From: Automated detection and de novo structure modeling of nucleic acids from cryo-EM maps

a The workflow of map segmentation for protein and nucleic acid (NA). The input for EM2NA is a cryo-EM density map and optional DNA/RNA sequences. The input map is first passed to stage-1 network to segment the nucleic acid region. b The workflow for DNA/RNA model building. The segmented nucleic acid map region from the stage-1 network is passed to the stage-2 network for predicting the backbone atom probabilities and nucleotide types at each voxel.
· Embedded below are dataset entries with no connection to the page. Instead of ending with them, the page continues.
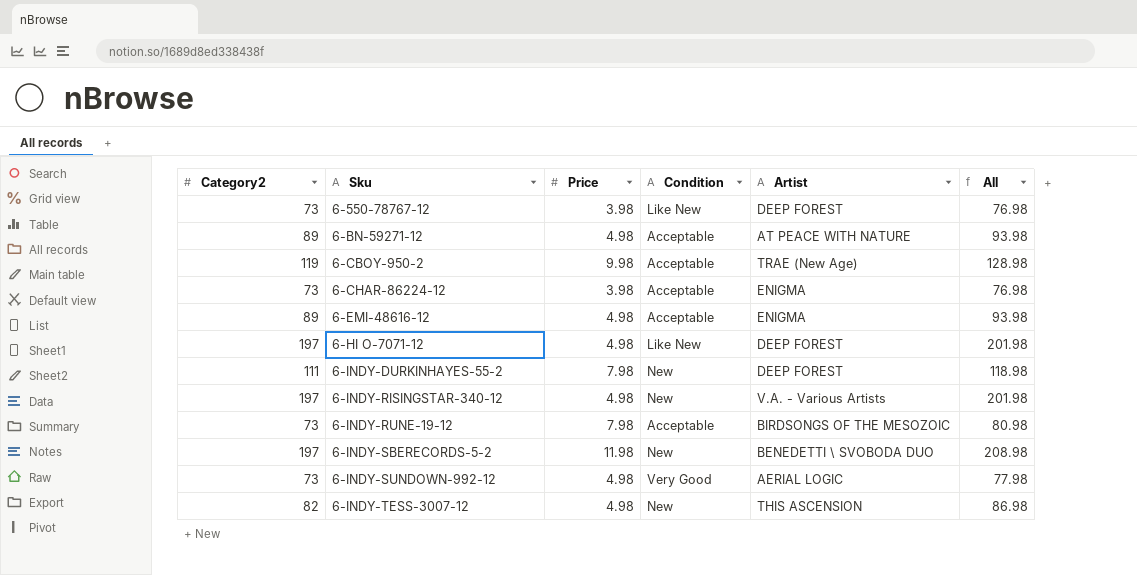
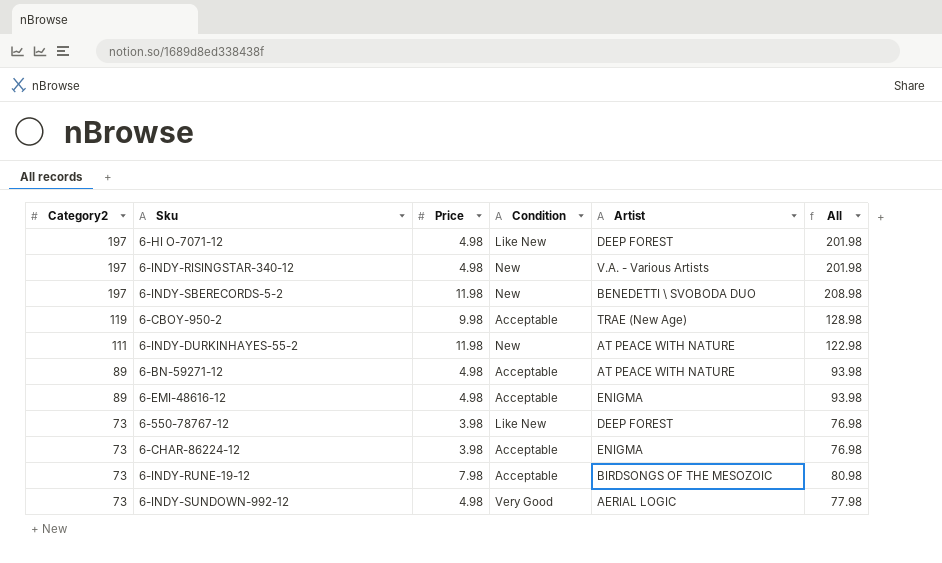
row order: Sku ascending -> Category2 descending
row 6-INDY-TESS-3007-12: 82 | 4.98 | New | THIS ASCENSION | 86.98 -> none
6-INDY-DURKINHAYES-55-2 | Price: 7.98 -> 11.98
6-INDY-DURKINHAYES-55-2 | Artist: DEEP FOREST -> AT PEACE WITH NATURE
6-INDY-DURKINHAYES-55-2 | All: 118.98 -> 122.98

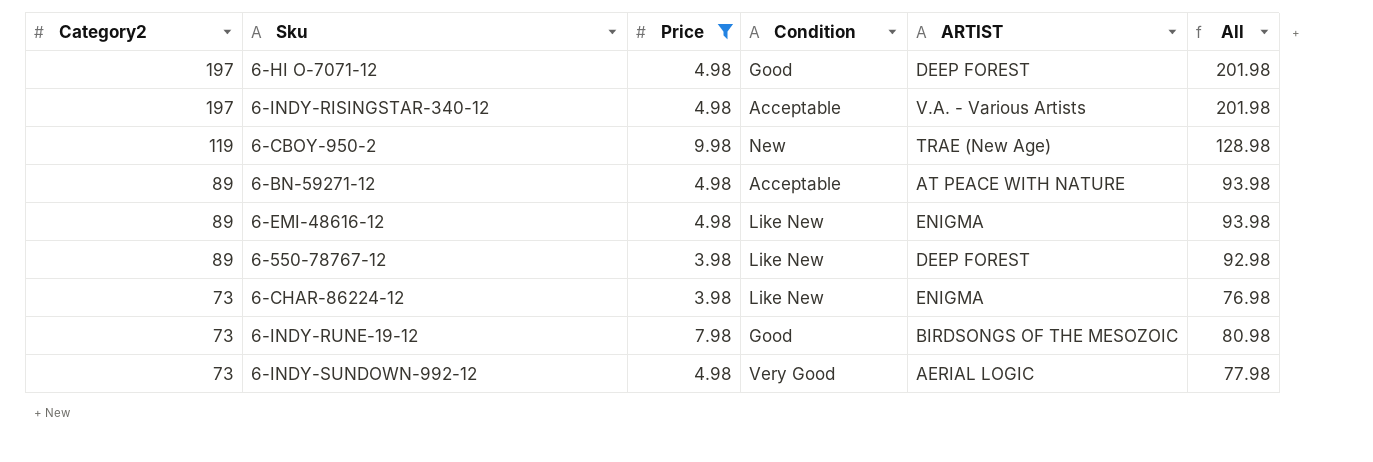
filter: none -> Price != 11.98
column name: Artist -> ARTIST
6-HI O-7071-12 | Condition: Like New -> Good
6-INDY-RISINGSTAR-340-12 | Condition: New -> Acceptable
6-CBOY-950-2 | Condition: Acceptable -> New
6-EMI-48616-12 | Condition: Acceptable -> Like New
6-550-78767-12 | Category2: 73 -> 89
6-550-78767-12 | All: 76.98 -> 92.98
6-CHAR-86224-12 | Condition: Acceptable -> Like New
6-INDY-RUNE-19-12 | Condition: Acceptable -> Good

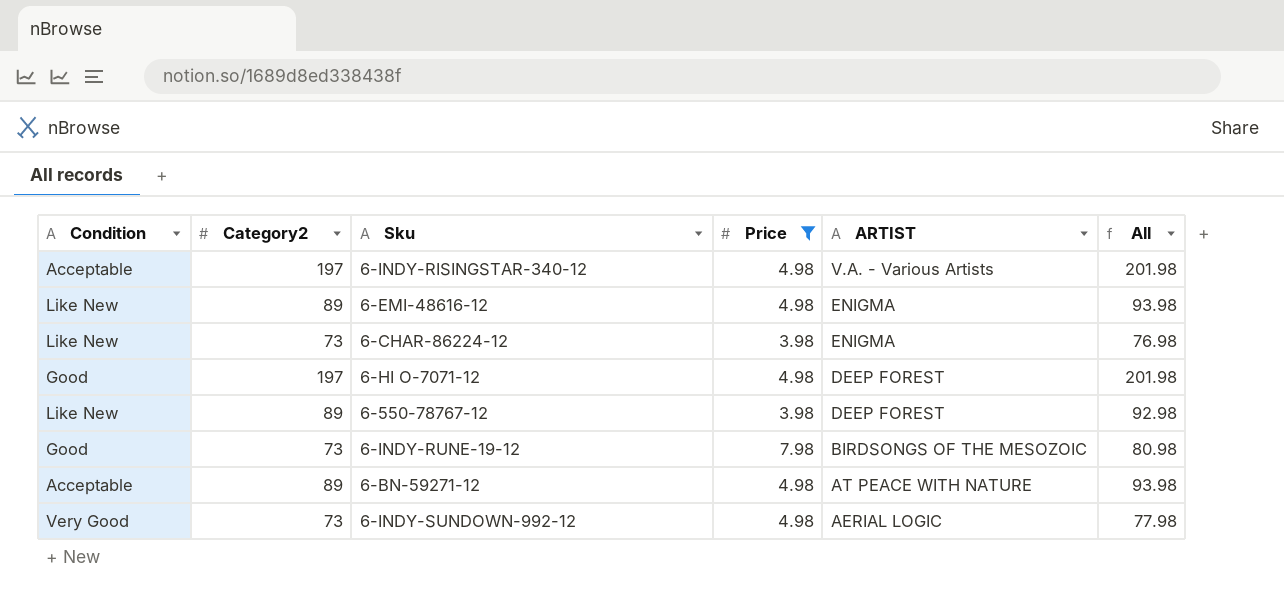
row order: Category2 descending -> ARTIST descending
column Condition | position: 4 -> 1
row 6-CBOY-950-2: 119 | 9.98 | New | TRAE (New Age) | 128.98 -> none

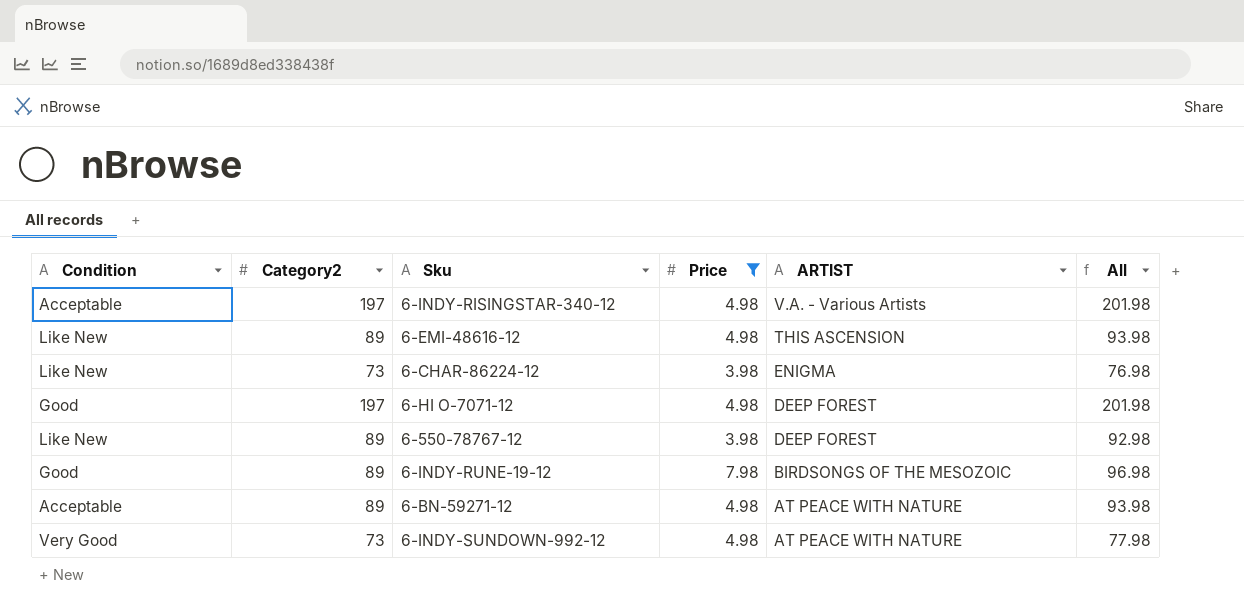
6-EMI-48616-12 | ARTIST: ENIGMA -> THIS ASCENSION
6-INDY-RUNE-19-12 | Category2: 73 -> 89
6-INDY-RUNE-19-12 | All: 80.98 -> 96.98
6-INDY-SUNDOWN-992-12 | ARTIST: AERIAL LOGIC -> AT PEACE WITH NATURE

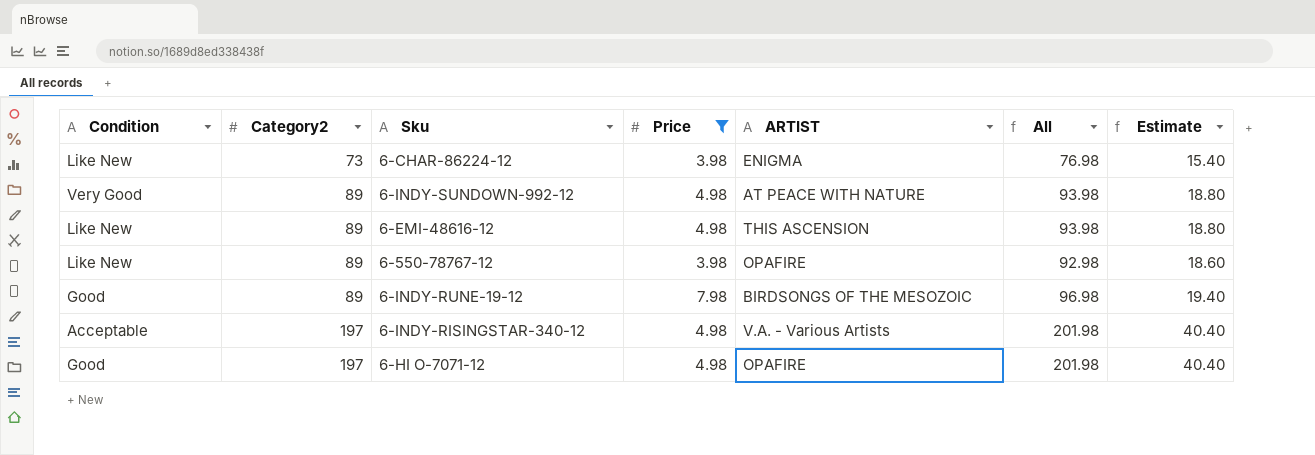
row order: ARTIST descending -> Category2 ascending
column Estimate | formula: none -> [All] * 0.2
row 6-BN-59271-12: Acceptable | 89 | 4.98 | AT PEACE WITH NATURE | 93.98 -> none
6-INDY-SUNDOWN-992-12 | Category2: 73 -> 89
6-INDY-SUNDOWN-992-12 | All: 77.98 -> 93.98
6-550-78767-12 | ARTIST: DEEP FOREST -> OPAFIRE
6-HI O-7071-12 | ARTIST: DEEP FOREST -> OPAFIRE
The output atom probability map is converted to the backbone points by shifting integer grids to local maximum coordinates. The points are then traced to multiple paths by solving a Vehicle Routing Problem. With input sequences, a path-sequence alignment is utilized to assign nucleotide types to the backbone traces, where the base pairing feature is also considered for double helical parts. Finally, the full-atom DNA/RNA structure is constructed from the backbone traces. A post-refinement is recommended to refine the model, using e.g. phenix.real_space_refine. c The Swin-Conv (SC) UNet architecture for the stage-1 network in a and the stage-2 network in b. The input map is cut into overlapped boxes of 48 × 48 × 48 Å 3, which are fed to the network. The predicted boxes are assembled to the final map as output.